Олимпия смотрела ему вслед. Кошки двинулись за ним, правда, Приманка на мгновение остановилась и посмотрела на хозяйку с беспокойством – очевидно, боялась, что потом будет не с кем улечься в постель, свернувшись в клубочек. Да, разумеется… Если Брент останется здесь – о чем Олимпия молилась в душе, – то Приманке будет казаться, что теперь в их постели станет тесновато. А Брент наверняка не согласится делить ее с котенком.
Сердце отчаянно забилось, когда она увидела его. Олимпия приказала себе не глупить, но не помогло. Он был ей нужен. Нужен весь, целиком. Олимпия глядела, как Брент приближался, и надежда на то, что он принадлежал только ей, укреплялась. Казалось, он изменился. У него даже изменилась походка – стала легкой и свободной.

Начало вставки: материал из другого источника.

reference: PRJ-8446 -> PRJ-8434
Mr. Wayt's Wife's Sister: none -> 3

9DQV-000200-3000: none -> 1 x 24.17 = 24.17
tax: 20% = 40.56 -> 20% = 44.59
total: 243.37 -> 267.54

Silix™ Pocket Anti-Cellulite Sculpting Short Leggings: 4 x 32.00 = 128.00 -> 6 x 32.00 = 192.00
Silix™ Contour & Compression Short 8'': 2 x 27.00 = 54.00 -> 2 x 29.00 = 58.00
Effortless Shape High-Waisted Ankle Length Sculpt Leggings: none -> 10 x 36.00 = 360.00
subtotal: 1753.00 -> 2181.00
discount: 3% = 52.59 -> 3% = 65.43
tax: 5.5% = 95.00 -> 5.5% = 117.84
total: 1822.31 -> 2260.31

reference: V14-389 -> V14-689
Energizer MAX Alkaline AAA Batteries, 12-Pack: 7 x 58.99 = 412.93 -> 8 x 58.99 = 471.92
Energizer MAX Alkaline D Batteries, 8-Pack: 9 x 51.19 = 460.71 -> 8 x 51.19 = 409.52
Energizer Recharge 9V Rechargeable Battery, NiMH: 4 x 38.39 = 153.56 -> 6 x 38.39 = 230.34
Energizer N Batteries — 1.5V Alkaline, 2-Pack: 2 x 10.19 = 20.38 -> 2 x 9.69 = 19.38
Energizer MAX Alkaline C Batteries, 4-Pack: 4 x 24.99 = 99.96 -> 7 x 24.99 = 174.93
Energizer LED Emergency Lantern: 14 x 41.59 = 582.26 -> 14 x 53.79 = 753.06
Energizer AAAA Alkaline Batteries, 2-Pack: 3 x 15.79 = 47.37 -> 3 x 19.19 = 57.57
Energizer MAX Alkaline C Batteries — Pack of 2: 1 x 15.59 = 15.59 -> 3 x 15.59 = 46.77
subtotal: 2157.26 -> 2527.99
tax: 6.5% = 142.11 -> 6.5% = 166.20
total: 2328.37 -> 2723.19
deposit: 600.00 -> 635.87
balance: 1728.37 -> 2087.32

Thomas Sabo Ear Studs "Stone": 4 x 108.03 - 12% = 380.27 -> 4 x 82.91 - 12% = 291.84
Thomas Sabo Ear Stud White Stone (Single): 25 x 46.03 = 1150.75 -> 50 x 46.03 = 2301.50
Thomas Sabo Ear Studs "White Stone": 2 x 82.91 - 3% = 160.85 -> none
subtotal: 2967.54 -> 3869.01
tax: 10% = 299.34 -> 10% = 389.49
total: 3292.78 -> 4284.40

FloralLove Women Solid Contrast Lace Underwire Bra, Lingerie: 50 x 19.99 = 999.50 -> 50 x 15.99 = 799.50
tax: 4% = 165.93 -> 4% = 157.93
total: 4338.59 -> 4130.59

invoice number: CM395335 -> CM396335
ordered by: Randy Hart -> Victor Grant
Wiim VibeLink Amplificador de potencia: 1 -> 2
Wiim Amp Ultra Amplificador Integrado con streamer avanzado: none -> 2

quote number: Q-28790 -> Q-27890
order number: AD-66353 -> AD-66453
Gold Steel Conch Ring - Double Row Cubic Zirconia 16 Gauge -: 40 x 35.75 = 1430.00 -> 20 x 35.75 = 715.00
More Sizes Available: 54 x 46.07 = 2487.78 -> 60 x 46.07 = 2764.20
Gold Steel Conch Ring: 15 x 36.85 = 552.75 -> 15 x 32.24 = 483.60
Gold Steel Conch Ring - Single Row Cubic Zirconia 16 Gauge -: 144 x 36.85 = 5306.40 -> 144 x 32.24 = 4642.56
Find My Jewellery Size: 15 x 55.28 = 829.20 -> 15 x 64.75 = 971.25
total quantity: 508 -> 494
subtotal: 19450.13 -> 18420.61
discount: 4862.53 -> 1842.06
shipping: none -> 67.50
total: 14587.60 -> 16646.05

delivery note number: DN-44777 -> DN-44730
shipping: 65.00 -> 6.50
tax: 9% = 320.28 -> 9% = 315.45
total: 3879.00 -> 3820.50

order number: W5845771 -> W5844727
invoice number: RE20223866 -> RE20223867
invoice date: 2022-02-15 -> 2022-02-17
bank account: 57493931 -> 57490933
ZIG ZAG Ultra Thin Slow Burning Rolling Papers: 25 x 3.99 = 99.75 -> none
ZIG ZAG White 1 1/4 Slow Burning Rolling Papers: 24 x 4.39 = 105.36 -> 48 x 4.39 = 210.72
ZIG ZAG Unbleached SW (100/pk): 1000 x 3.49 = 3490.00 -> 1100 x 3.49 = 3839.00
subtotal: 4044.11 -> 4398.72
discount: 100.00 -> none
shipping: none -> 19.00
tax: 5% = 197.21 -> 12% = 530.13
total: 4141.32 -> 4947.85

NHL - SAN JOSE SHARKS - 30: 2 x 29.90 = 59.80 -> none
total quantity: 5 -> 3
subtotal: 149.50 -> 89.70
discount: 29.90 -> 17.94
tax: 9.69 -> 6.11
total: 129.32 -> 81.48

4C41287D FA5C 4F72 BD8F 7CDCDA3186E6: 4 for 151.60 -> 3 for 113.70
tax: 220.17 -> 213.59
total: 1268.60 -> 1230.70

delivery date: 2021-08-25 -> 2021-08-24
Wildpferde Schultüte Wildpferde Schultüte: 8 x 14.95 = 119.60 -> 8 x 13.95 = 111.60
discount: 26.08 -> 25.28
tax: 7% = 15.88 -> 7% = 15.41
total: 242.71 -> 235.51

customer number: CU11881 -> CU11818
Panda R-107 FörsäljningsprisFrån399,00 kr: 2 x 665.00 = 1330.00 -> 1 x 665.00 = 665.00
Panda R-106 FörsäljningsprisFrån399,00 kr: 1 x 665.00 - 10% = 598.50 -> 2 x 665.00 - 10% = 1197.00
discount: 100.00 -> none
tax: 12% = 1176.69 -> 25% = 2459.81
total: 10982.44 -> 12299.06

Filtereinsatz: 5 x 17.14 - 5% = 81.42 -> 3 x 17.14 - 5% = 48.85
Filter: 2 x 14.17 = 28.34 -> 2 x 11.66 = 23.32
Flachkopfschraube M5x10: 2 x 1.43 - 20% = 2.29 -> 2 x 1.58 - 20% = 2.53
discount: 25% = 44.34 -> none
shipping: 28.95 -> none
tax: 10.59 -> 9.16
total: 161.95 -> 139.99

Она не успела поздороваться, как граф прижал ее к себе и крепко поцеловал. Нежась в его объятиях, Олимпия так же страстно желала его, как и он ее. Тут Брент прервал поцелуй, но не отпустил ее, и она, подняв на него взгляд, заглянула в его глаза, которые стали еще прекраснее, когда из них ушли тени прошлого.
– Ты сделал это, – прошептала Олимпия, радуясь за него и беспокоясь за себя, за будущее, которое, как она надеялась, он ей предложит.
– Сделал. – Брент взял ее за руку и подвел к скамье. Они сели, и он обнял ее за плечи. – Признаюсь, я думал: все, что ты говоришь, полная чушь. Для меня в этом не было никакого смысла. Очистить свое сердце? «Черт возьми, что это значит?» – спрашивал я себя. Но Орсон дал мне совет. Я сделал, как он сказал, и получилось.